The benefits of the scheme are most attractive. They should hold out great encouragement to the young people and families concerned. There was a clear indication that the scholarships would be awarded on a competitive basis. We find, perhaps to our surprise, that the various education systems of the State Governments are widely divergent and that there could not be a true competitive examination system at the moment. It would have been virtually impossible, on any fair basis, even with a minor portion of the announced total. to have done anything in the first few weeks or months of the new education year. Undoubtedly, a carefully prepared plan will be evolved during future months, and I am sure that at a later stage the House will endorse it and that it will afford encouragement to all of us. I know that many genuine requests have come from members of the Opposition for the scholarships to be made available to the youth of Australia.

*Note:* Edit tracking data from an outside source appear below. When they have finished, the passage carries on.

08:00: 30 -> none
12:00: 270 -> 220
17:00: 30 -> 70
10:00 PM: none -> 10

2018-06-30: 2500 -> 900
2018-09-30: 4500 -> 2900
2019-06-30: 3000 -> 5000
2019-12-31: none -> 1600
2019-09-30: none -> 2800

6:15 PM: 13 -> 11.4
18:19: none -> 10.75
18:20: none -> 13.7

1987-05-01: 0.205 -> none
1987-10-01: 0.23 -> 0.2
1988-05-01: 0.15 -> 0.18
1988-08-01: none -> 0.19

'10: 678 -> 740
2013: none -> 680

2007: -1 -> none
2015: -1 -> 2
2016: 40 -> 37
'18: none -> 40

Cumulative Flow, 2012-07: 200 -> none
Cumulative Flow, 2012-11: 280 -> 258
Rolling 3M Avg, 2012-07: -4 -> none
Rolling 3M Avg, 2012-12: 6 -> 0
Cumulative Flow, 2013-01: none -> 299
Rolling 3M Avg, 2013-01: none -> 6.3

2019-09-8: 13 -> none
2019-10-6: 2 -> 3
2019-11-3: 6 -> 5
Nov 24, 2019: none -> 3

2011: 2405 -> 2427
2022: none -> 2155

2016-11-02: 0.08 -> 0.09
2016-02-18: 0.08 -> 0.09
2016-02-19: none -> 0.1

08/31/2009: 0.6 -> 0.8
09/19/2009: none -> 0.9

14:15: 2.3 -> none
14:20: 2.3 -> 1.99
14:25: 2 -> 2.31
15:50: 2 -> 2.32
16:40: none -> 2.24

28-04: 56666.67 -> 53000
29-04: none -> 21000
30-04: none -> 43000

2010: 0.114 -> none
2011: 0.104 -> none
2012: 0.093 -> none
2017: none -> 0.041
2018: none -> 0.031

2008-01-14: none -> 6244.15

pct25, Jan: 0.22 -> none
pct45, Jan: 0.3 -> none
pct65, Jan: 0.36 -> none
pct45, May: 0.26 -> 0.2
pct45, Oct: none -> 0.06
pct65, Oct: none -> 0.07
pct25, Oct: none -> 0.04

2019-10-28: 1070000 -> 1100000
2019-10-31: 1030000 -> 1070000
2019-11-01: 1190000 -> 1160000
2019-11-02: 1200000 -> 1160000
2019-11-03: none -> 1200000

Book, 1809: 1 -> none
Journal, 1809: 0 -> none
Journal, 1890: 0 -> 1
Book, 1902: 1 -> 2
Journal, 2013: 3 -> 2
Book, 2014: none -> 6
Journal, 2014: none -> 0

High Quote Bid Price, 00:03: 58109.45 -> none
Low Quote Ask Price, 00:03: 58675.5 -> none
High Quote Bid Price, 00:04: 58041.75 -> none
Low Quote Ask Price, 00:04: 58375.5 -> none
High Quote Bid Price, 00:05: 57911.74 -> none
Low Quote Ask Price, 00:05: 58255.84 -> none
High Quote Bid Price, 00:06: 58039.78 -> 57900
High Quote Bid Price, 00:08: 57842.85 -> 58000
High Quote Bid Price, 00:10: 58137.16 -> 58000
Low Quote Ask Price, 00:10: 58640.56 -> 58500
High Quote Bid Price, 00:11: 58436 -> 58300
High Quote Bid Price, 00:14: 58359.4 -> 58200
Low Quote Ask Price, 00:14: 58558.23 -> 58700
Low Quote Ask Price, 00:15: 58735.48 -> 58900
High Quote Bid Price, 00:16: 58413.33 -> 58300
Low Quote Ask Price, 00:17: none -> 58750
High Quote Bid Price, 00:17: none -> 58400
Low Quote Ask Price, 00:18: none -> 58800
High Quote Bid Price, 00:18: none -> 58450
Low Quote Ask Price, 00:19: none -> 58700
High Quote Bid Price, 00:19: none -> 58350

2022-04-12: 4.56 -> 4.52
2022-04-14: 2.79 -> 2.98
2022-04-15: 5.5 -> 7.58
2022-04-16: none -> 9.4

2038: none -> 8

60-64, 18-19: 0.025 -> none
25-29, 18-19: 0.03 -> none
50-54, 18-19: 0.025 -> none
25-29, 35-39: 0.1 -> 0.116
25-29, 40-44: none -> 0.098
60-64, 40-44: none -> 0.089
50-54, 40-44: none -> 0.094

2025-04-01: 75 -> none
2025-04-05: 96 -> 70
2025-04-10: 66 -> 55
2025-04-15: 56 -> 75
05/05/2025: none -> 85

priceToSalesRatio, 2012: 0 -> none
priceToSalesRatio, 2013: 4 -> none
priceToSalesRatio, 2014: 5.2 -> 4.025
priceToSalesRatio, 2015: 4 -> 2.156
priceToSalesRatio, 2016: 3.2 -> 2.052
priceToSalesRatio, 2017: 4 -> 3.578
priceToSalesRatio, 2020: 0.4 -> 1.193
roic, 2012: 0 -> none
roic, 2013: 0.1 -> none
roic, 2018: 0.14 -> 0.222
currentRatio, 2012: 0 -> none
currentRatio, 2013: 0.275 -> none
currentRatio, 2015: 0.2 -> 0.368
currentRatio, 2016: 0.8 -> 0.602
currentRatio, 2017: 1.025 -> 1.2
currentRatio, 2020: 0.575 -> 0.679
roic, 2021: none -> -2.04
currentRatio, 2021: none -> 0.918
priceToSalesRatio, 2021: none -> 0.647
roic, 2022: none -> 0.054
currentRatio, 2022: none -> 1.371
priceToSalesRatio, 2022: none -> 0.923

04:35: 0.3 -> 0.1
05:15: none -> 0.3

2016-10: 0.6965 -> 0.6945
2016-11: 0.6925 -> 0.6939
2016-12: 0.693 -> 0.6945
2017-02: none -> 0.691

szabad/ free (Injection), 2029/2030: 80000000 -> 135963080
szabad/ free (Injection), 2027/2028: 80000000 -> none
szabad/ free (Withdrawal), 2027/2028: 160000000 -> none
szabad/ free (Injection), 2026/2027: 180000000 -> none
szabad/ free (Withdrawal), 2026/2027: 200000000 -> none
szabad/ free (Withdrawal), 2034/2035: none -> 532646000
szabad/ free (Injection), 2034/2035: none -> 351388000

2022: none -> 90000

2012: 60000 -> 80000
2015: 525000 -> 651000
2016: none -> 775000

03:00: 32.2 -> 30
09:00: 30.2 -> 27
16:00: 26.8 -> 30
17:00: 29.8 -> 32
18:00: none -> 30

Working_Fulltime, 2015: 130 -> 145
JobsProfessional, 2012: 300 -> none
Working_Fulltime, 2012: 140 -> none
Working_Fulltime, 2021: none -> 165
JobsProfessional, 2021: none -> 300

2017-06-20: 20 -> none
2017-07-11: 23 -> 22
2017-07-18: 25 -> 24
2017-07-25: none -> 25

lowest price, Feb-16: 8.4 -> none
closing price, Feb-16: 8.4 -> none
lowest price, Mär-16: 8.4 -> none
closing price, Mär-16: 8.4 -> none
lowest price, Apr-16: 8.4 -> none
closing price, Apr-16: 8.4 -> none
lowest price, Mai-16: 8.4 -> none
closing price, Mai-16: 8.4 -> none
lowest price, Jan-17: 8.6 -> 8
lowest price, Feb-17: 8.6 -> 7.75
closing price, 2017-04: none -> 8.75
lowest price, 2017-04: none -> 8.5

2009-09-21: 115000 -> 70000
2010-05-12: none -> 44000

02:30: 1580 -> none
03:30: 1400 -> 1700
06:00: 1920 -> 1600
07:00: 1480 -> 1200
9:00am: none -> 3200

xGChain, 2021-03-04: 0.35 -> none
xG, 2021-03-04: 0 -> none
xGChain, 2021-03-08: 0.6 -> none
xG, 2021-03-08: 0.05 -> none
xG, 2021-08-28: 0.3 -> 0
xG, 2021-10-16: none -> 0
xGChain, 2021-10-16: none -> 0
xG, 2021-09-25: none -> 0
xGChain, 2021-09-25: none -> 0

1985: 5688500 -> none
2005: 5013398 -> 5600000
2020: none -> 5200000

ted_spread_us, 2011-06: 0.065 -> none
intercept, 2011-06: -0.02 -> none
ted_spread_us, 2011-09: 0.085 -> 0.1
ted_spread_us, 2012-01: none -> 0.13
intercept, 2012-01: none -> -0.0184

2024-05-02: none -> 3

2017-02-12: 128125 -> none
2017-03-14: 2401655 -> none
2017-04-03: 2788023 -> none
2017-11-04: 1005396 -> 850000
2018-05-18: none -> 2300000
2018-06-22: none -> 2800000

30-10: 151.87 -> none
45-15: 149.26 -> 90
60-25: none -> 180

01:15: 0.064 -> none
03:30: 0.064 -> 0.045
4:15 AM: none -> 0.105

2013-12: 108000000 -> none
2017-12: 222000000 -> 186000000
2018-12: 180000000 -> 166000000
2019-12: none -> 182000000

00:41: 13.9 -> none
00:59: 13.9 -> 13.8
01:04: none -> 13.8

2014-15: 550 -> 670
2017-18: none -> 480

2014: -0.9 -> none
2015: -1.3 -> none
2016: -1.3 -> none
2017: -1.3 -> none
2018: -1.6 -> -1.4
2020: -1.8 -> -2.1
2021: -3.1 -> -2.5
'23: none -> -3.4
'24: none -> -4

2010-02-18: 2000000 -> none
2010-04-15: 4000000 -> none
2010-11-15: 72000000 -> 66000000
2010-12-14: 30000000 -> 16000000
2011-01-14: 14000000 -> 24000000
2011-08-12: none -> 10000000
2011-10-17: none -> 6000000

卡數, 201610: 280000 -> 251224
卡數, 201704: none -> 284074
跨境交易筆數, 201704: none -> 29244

In the remaining time available to me I want to express my concern, as a Western Australian representative, at the fact that one of my colleagues on this side, who is a representative of South Australia, should recently have had some critical remarks to make about the magnificent developmental programme in the north-west of Western Australia. It is extremely easy to be a critic, but it can be fundamentally dangerous to criticize without being in full possession of the facts, or without having undertaken sufficient research to indicate whether or not one is on firm ground. I want to express my disappointment that the outburst should have been made. I support the members of the Western Australian Parliament who have been quick to attack the unsound statements to which I have referred. The work that is being done in the north-west of Western Australia is a tremendous challenge. I think that the support already given by the Commonwealth Government is an endorsement of the faith and imagination of the Western Australian Government. In the western State the task of developing the north has been accepted as a challenge in engineering, in agricultural science and practice, in the problems of transportation, and also in overcoming the difficulties associated with life in tropical areas.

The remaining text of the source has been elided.